Holly also testified that when West began supervising the visits, in October or November,
Z.T. got excited about seeing West, but did not mention Mother. After West began supervising
the visits, Z.T. still had nightmares, but the aggressive behavior subsided a good deal. Holly also
related that a couple of weeks before trial, Mother told Z.T. on a telephone call that she passed by
his school every day, and Z.T. looked terrified and froze. After the telephone call, Holly and Mitch
explained to him that Mother meant she passed by his old school in Longview, not his school in
Sulphur Springs. After this explanation, Z.T. calmed down.
Dessesaure supervised the visits in both Longview and Sulphur Springs at the beginning
of the case. She testified that in the beginning, Z.T. was really quiet and did not eat on the way to
visits. Mother brought food and things for them to do, and Z.T. played and talked with her. He
did not offer spontaneous displays of affection, but Mother kissed him constantly to which he did
not react. After the visits, Z.T. would loosen up a bit. Dessesaure testified that Z.T. became less
anxious about the visits after he started counseling with West. Still, Mother brought toys and got
upset if Z.T. did not play with them. Mother also got upset if Z.T. played with something Holly
and Mitch gave him, instead of the gifts she brought. When this happened, Mother wanted Z.T.
to return the gifts she had brought. Dessesaure also testified that when Mother got upset, her
response was to get hostile. She said that the Longview visits were ended by court order after the
trial court read West’s notes. In addition, Dessesaure testified that Z.T. continued to act out after
visits and that the Department did not recommend unsupervised visitation.
10
On cross-examination by Mother, Dessesaure read highlighted portions of the notes made
after the visits she supervised. She acknowledged that Mother came prepared for the visits, that
she tried to engage and interact with Z.T., and that she acted appropriately. She also acknowledged
that there were no problems at the visits, except on July 23, when Mother talked to Z.T. about
coming home with her.
West testified that Z.T.’s worst display of anger followed a visit with Mother in June or
July. At that session Z.T. beat up a boy doll and threw it, then he got all of the toy guns, knives,
and protective gear to protect himself, and he continued yelling and throwing. When she asked
what was going on, he started crying and said, “I’m scared. I’m mad. I don’t want to go back and
live with my Mother.” She learned that there had apparently been talk about where he would live,
and he was already anxious about the visits, especially in Longview. She explained that he had a
great fear that he would not be brought back home to Mitch and Holly. She added that when Z.T.
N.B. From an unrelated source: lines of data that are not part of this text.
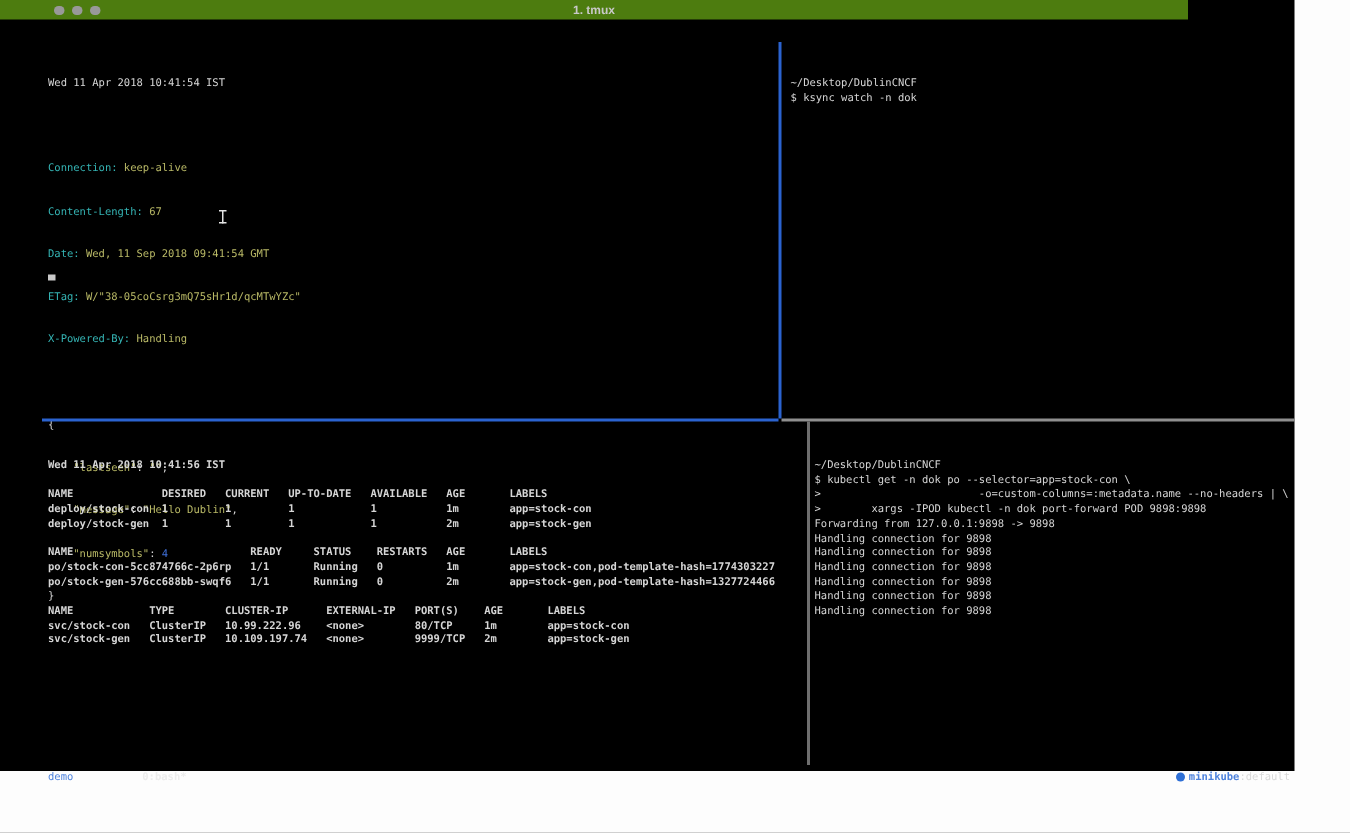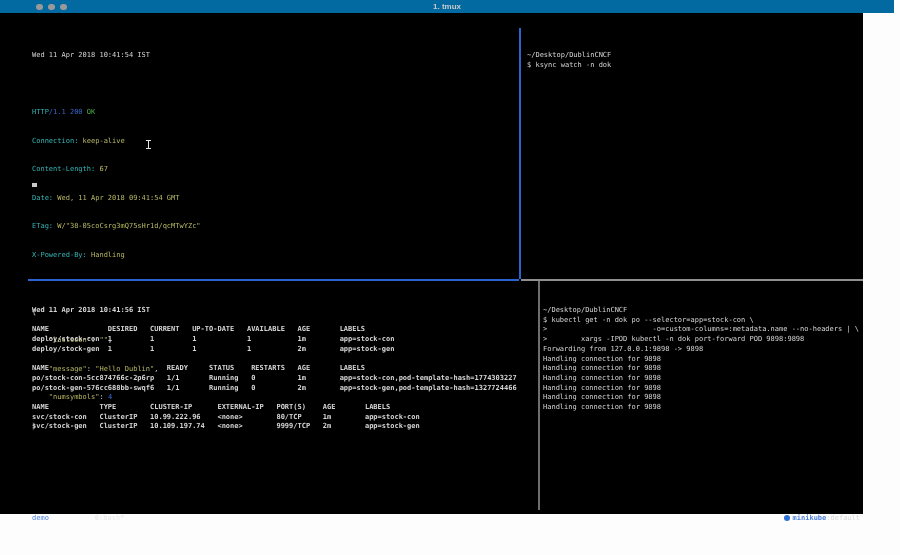--- a/index.html
+++ b/index.html
@@ -1,19 +1,19 @@
 <!DOCTYPE html>
 <html><head>
 <meta charset="utf-8">
 <style>
   html,body{margin:0;padding:0;background:#ffffff;}
   .screen{position:relative;width:900px;height:555px;background:#fdfdfd;overflow:hidden;
           font-family:"DejaVu Sans Mono",monospace;}
   .window{position:absolute;left:0;top:0;width:863px;height:514px;background:#000000;}
-  .titlebar{position:absolute;left:0;top:0;width:894px;height:13px;background:#0369a1;}
+  .titlebar{position:absolute;left:0;top:0;width:792px;height:13px;background:#4d7c0f;}
   .lights{position:absolute;left:36px;top:3.5px;display:flex;gap:5.5px;}
   .light{width:6.5px;height:6.5px;border-radius:50%;background:#999999;}
   .title{position:absolute;left:0;right:0;top:2px;text-align:center;
          font:600 8px "Liberation Sans",sans-serif;color:#c9c9c9;}
   .term{position:absolute;left:0;top:13px;width:863px;height:501px;margin-top:15px;}
 
   .pane{position:absolute;font:7px/9.5px "DejaVu Sans Mono",monospace;color:#d6d6d6;white-space:pre;}
   .pane pre{margin:0;font:inherit;color:inherit;white-space:pre;}
   .tl{left:32px;top:4px;width:480px;}
   .tr{left:527px;top:4px;width:330px;}
@@ -62,24 +62,23 @@
         <span class="light"></span>
       </span>
       <span class="title">1. tmux</span>
     </div>
 
     <div class="term">
 
       <div class="pane tl">
         <div class="line">Wed 11 Apr 2018 10:41:54 IST</div>
         <div class="line"></div>
-        <div class="line"><span class="cyan">HTTP</span><span class="dblu">/1.1 200</span><span class="grn"> OK</span></div>
         <div class="line"><span class="cyan">Connection:</span><span class="yel"> keep-alive</span></div>
         <div class="line"><span class="cyan">Content-Length:</span><span class="yel"> 67</span></div>
-        <div class="line"><span class="cyan">Date:</span><span class="yel"> Wed, 11 Apr 2018 09:41:54 GMT</span></div>
+        <div class="line"><span class="cyan">Date:</span><span class="yel"> Wed, 11 Sep 2018 09:41:54 GMT</span></div>
         <div class="line"><span class="cyan">ETag:</span><span class="yel"> W/"38-05coCsrg3mQ75sHr1d/qcMTwYZc"</span></div>
         <div class="line"><span class="cyan">X-Powered-By:</span><span class="yel"> Handling</span></div>
         <div class="line"></div>
         <div class="line">{</div>
         <div class="line"><span class="yel">    "lastseen"</span><span>: </span><span class="yel">""</span><span>,</span></div>
         <div class="line"><span class="yel">    "message"</span><span>: </span><span class="yel">"Hello Dublin"</span><span>,</span></div>
         <div class="line"><span class="yel">    "numsymbols"</span><span>: </span><span class="num">4</span><span></span></div>
         <div class="line">}</div>
         <div class="line"></div>
         <div class="line"></div>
was beating up the dolls, he said, “I’m not a baby. I’m okay. You can’t tell me what to do. I said,
‘I want to eat.’ I’m not going to do that. You can’t make me.”
West also testified that Z.T. got better when she started supervising the visits. When she
moved the visits to her office, Z.T. told her that he liked that more because he knew nobody could
take him from there and that she would not let Mother take him away. She testified that he told
her this in the latter part of 2019 and that over a year after removal, Z.T. still had that deep, strong
fear. This fear came out in his play behavior that had a safety and fear theme and lasted longer
after a visit. She explained that Z.T. would still swing from not expressing his emotions to over
expressing them but that he had become more centered. He had his biggest swings after a visit
11
with Mother. Also, after a telephone call with Mother, Z.T. was more adamant that he had a family
that loves him and wants him. After a visit, Z.T. had anger outbursts and babyish, regressive
behavior, neither of which occurred the rest of the month.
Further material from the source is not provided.